▶ _How to complete this task_:
Track down every line below that holds "position" and copy it.

▶ _Given entries_:

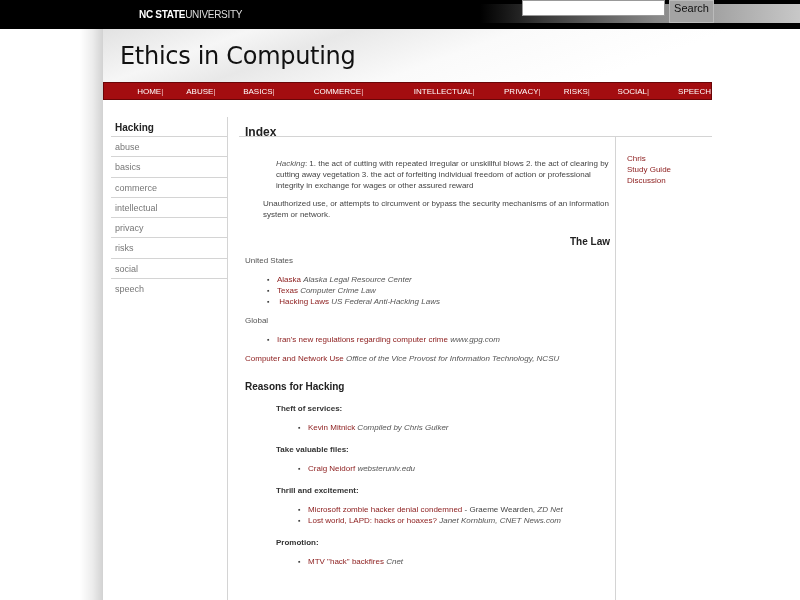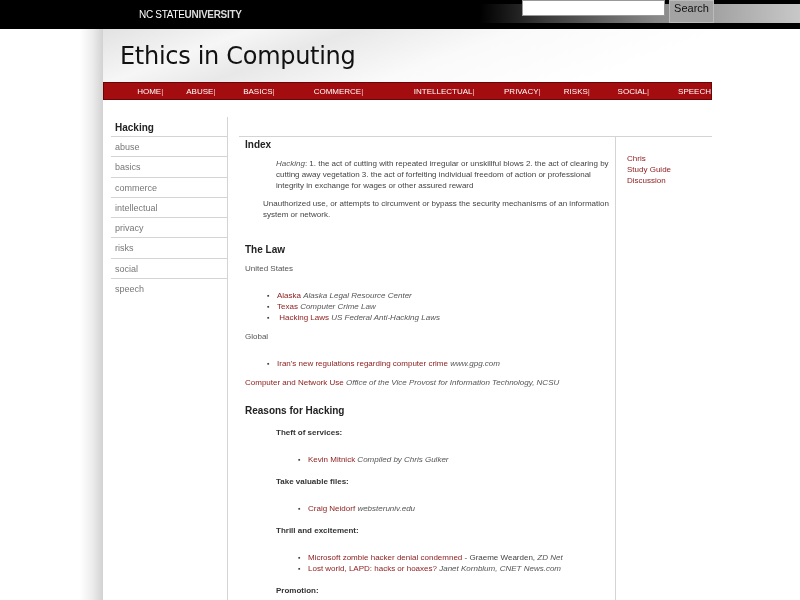--- a/index.html
+++ b/index.html
@@ -19,7 +19,7 @@
     position: absolute; left: 106px; top: 9px; color: #fff;
     font-family: "Liberation Sans", sans-serif; font-size: 10px; letter-spacing: -0.3px;
   }
-  .brand b { font-weight: normal; padding-left: 33px; }
+  .brand b { font-weight: bold; padding-left: 33px; }
   .brand span { font-weight: bold; color: #ddd; text-align: center; }
   .search-input {
     position: absolute; left: 522px; top: 0; width: 143px; height: 16px;

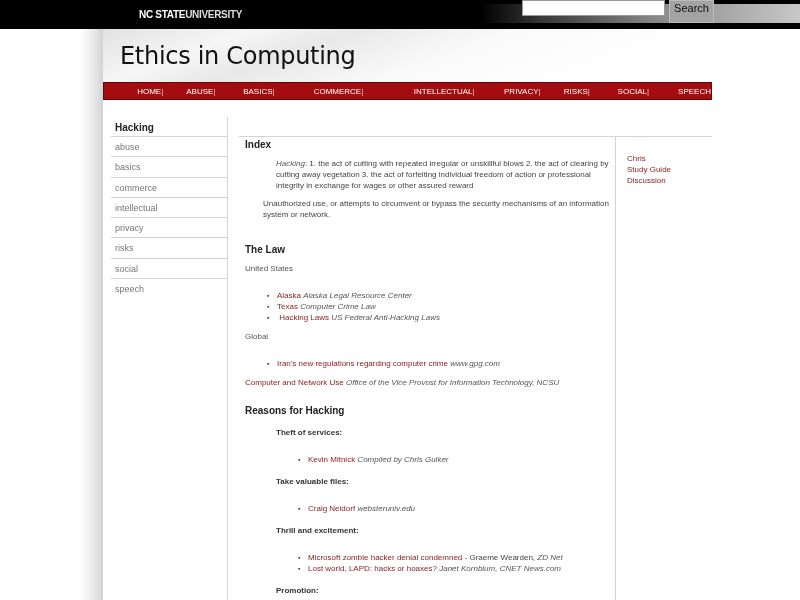--- a/index.html
+++ b/index.html
@@ -20,7 +20,7 @@
     font-family: "Liberation Sans", sans-serif; font-size: 10px; letter-spacing: -0.3px;
   }
   .brand b { font-weight: bold; padding-left: 33px; }
-  .brand span { font-weight: bold; color: #ddd; text-align: center; }
+  .brand span { font-weight: normal; color: #ddd; text-align: center; }
   .search-input {
     position: absolute; left: 522px; top: 0; width: 143px; height: 16px;
     border: 1px solid #999; background: #fff; font-size: 11px; padding: 0 3px;

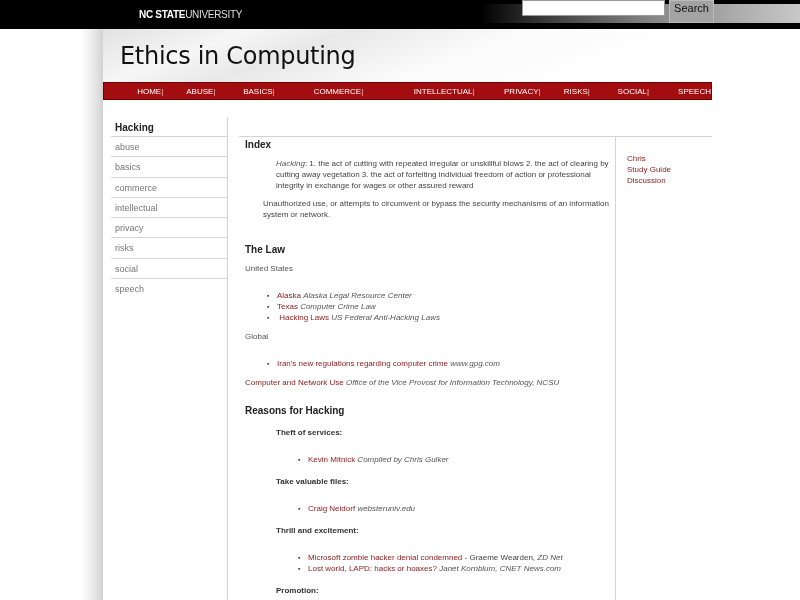--- a/index.html
+++ b/index.html
@@ -78,7 +78,7 @@
 
   
   .index-head {
-    position: absolute; left: 142px; top: 110px; font-size: 10px; font-weight: bold; color: #222;
+    position: absolute; left: 142px; top: 96px; font-size: 12px; font-weight: bold; color: #222;
   }
   .index-rule {
     position: absolute; left: 136px; top: 107px; width: 473px; height: 1px; background: #d4d4d4;

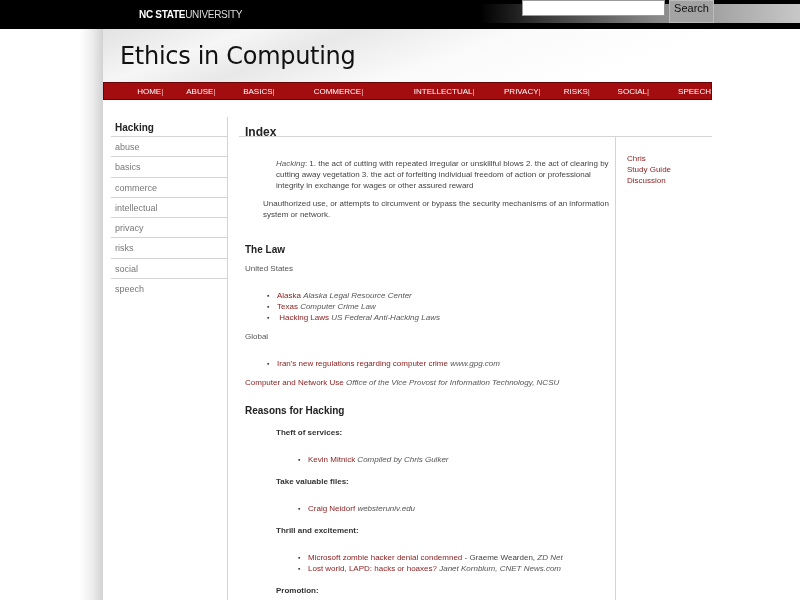--- a/index.html
+++ b/index.html
@@ -96,7 +96,7 @@
   .def { margin-left: 31px; line-height: 11px; }
   .def2 { margin-left: 18px; margin-top: 7px; line-height: 11px; }
   h3 { font-size: 10px; font-weight: bold; color: #222; }
-  .h-law { margin-top: 24px; }
+  .h-law { margin-top: 16px; text-align: right; }
   .h-reasons { margin-top: 18px; }
   .label { margin-top: 9px; color: #555; }
   ul { list-style: none; margin-top: 17px; }

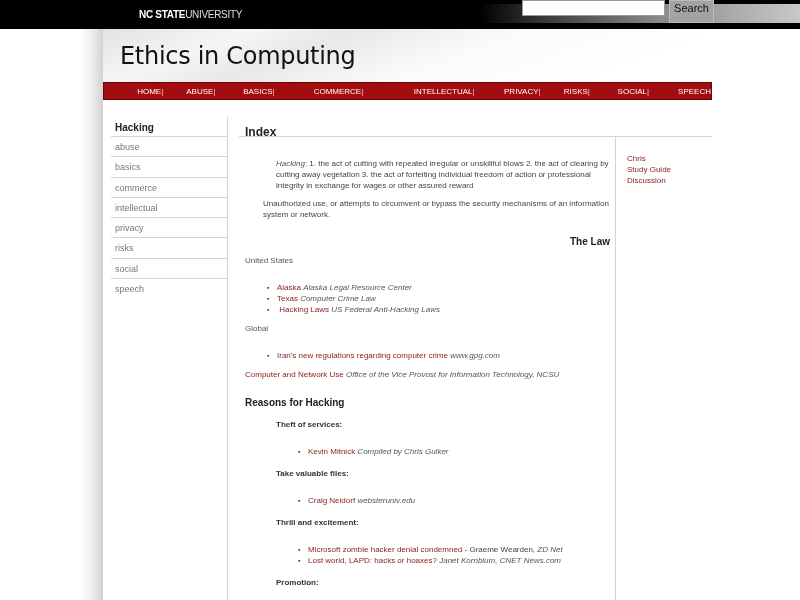--- a/index.html
+++ b/index.html
@@ -99,7 +99,7 @@
   .h-law { margin-top: 16px; text-align: right; }
   .h-reasons { margin-top: 18px; }
   .label { margin-top: 9px; color: #555; }
-  ul { list-style: none; margin-top: 17px; }
+  ul { list-style: none; margin-top: 9px; }
   ul li { position: relative; padding-left: 10px; line-height: 11px; margin-left: 22px; }
   ul li::before { content: "\25AA"; position: absolute; left: 0; top: 0; font-size: 7px; color: #444; }
   ul.l2 li { margin-left: 53px; }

▶ _Answer section_:
     position: absolute; left: 106px; top: 9px; color: #fff;
     position: absolute; left: 522px; top: 0; width: 143px; height: 16px;
     position: absolute; left: 522px; top: 0; width: 143px; height: 16px;
-    position: absolute; left: 142px; top: 110px; font-size: 10px; font-weight: bold; color: #222;
+    position: absolute; left: 142px; top: 96px; font-size: 12px; font-weight: bold; color: #222;
     position: absolute; left: 136px; top: 107px; width: 473px; height: 1px; background: #d4d4d4;
   ul li { position: relative; padding-left: 10px; line-height: 11px; margin-left: 22px; }
   ul li::before { content: "\25AA"; position: absolute; left: 0; top: 0; font-size: 7px; color: #444; }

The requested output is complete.